With my soul primed to learn and practice more stewarding of the earth, I have read the compelling books of Beldon Lane, retired professor and Presbyterian minister, in which he lays out both the this theology and his practice of experiencing the Presence of the Holy in nature. In reading a compilation of the essays of Catholic theologian Elizabeth Johnson, I was further enlightened and inspired by her clarity on her premise that a person of faith mus embrace caring for Creation, particularly in its present crisis. Then, a colleague referred me to Pope Francis’ new encyclical, Laudate Si’, as a gripping and important perspective of the Church in the 21st Century in relationship to the Earth, a document I am eager to read. My intellectual awareness has become replete with ideas and premises that are beginning to re-shape the lens with which I view the natural world.
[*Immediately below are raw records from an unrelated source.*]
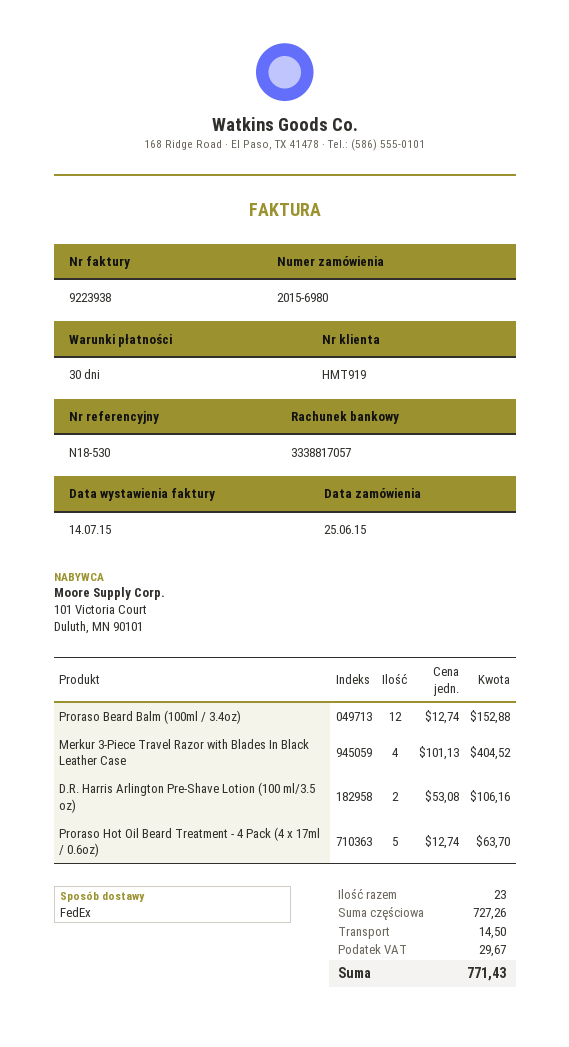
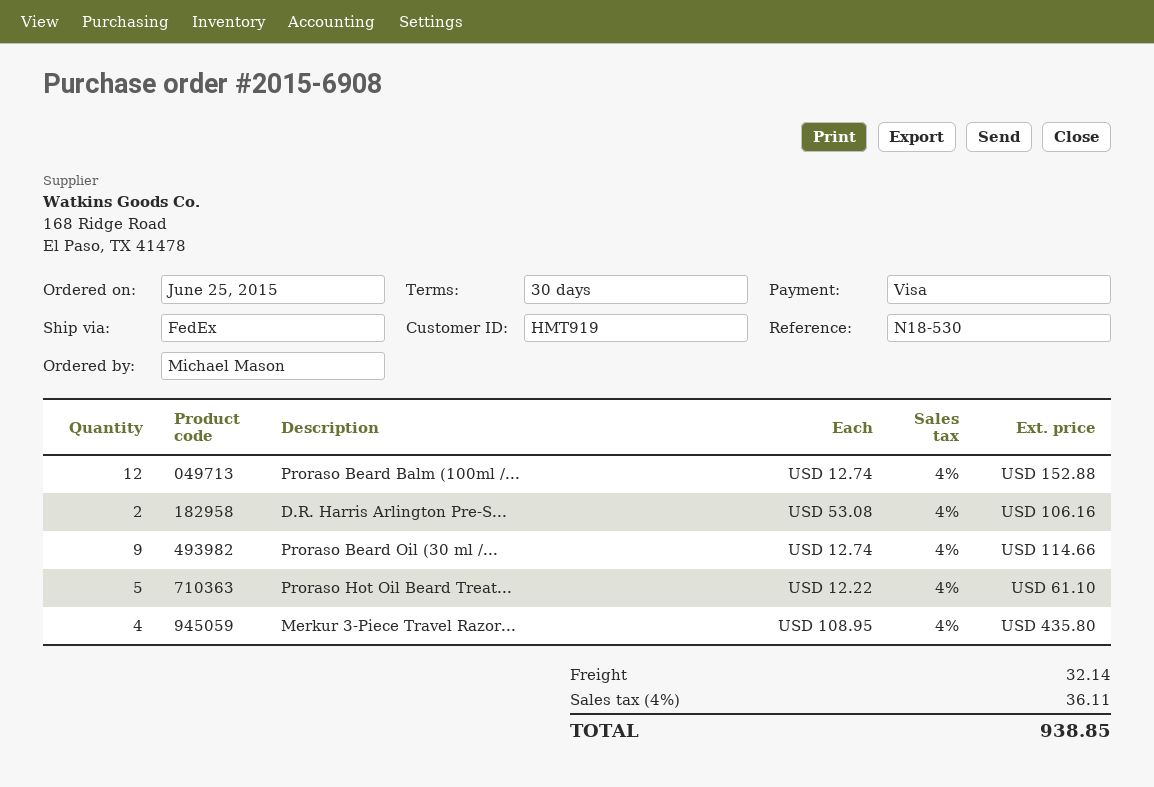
order number: 2015-6980 -> 2015-6908
Merkur 3-Piece Travel Razor with Blades In Black Leather Case: 4 x 101.13 = 404.52 -> 4 x 108.95 = 435.80
Proraso Hot Oil Beard Treatment - 4 Pack (4 x 17ml / 0.6oz): 5 x 12.74 = 63.70 -> 5 x 12.22 = 61.10
Proraso Beard Oil (30 ml /...: none -> 9 x 12.74 = 114.66
shipping: 14.50 -> 32.14
tax: 29.67 -> 36.11
total: 771.43 -> 938.85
So as I went away with my family to a campground last weekend, I chose as my spiritual practice to attend as closely as I was able to what was there in the natural world, to watch it closely, and to trust that the Holy One could speak to me through what I was experiencing. In a canyon that led to the beach in the California sunshine, I saw all kinds of birds–bullying scrub jays, swooping ravens, supersonic hummingbirds; and as evening fell, the was a huge bevy of quail walking across the road, then ascending to the sky as a noise disturbed them. I sat in stillness under a bright half moon, and listened to the quiet. And I also noticed the bright red poison oak, and heard about the distressed sycamore trees, suffering from lack of water. One writer from my reading had posited that each particular created thing brings glory to God by being exactly what it is, nothing more, nothing less. And that was the Word for me, among the  variegated array of God’s ingenuity–I am to be myself–nothing more, nothing less– and by so doing, I am bringing glory to God. I can rest, beloved and grateful, in the Presence of the One who made us all bright and beautiful!